Passion and Fire.
This is Lemon Soju, in Tokyo.

 
Sunday April 27
 
19:09
 
How Do You Get A Fat Girl Into Bed?

Piece of cake.

Thanks The Scott Mills Podcast for that joke. Unfortunately it seems not to be updating to my iTunes anymore - I hope they’ve not finished doing it, because it’s one of the funniest pieces of British comedy there is. For me, it’s like a daily injection of British Comedy Drug, and I’ll be having withdrawal symptoms if it doesn’t start working again soon. 


Sunday April 13
 
20:02
 
It’s Strange The Things That You Miss When You Live Abroad
Of all th thingz u cld ask me 2 bring u over u want me to bring sum collar stiffenerz- weirdo

My family think I’m crazy - but it’s strange the things you miss/need from home when you’re abroad.

My brother is coming over last week. He asked me what I wanted him to bring to Tokyo. My list:

Metal collar stiffeners from Tie-Rack
Non-iron shirts from M&S
A can of Ambrosia tinned rice pudding

The can of rice pudding is for the Japanese who consistently look at me in disbelief when I tell them we have pudding made of rice in the UK. Japanese eat rice every day. They never think about making it into a pudding.

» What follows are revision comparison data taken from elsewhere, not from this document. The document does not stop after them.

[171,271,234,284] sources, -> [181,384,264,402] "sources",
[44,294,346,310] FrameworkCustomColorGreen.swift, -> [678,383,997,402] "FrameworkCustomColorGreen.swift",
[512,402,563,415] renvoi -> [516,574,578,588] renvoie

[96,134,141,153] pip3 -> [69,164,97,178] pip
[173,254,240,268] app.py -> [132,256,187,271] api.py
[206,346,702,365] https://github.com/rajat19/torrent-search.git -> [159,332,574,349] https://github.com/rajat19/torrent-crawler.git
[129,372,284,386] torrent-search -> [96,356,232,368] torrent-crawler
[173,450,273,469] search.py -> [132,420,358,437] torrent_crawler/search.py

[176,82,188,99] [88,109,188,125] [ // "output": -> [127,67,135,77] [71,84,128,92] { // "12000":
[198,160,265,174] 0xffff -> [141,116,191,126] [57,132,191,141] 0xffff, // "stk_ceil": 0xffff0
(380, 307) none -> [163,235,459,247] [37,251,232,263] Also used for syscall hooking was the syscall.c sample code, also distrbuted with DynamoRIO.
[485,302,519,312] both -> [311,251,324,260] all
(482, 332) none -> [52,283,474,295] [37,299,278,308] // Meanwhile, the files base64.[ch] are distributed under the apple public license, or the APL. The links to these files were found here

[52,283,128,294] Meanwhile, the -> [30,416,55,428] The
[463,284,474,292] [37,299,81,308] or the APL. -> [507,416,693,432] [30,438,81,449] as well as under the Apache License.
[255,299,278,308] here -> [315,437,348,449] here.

In fairness, the things I really want my brother to bring me, he can’t bring. They are:

Black pudding
British bangers
British bacon
Scottish bread
Scottish rolls
Irish soda bread from M&S
Potato scones
A big juicy yellow mellow
Low-fat hummus from the supermarket
Mr Kipling’s Mince Pies

Not being able to get hummus is one thing that has consistently driven my crazy living in Asia - in Hong Kong, in Korea, and in Japan. In Japan there are a couple of restaurants with hummus, so at least I could get it occasionally. Finally - this month - I found a supermarket that sells it, but it’s not the same.

Mince Pies also are something that I missed. In HK I could get them. In Korea, fat chance. In Japan, I can buy Robertson’s mincemeat and make my own. Except for one thing, Japan is miles better than Korea when it comes to international food - I can even get the English breakfast muffins I so longed for in Korea. What’s the one thing? Sour cream. It’s just thick gloob in Japan. Sour cream in Korea was gorgeous - in big tubs from Hyundae department store in Shinchon.

There is actually a Scottish Pub in Tokyo - or, at least, it claims to be. It’s called Scottish Glamour, which isn’t a good start. In fact, after going and seeing the bar menu, I immediately left. No Scottish beer (which, probably, is a good thing), and a cover charge to enter the bar. Any bar that tried to levy a cover charge in Scotland would be burnt to the ground.

I can’t find the URL for Scottish Glamour - but then since I would never recommend you go there, I didn’t try very hard.


Friday April 11
 
10:01
 
Korean Space Priorities

Jon has a piece about the blast off of The First Korean In Space, Yi So-yeong. He comments:

Arirang mentions her plans to introduce her country’s traditional food and beverages such as kimchi specially developed and packaged for space to the crew aboard the ISS.

I once worked as a consultant for a Korean film producer wanting to film in Scotland.

Of all the things he could have been worried about - weather, permission for filming, getting the crew and equipment there, grants - the thing that most concerned him was: How can I get Kimchi for my crew? Koreans need their Kimchi for work.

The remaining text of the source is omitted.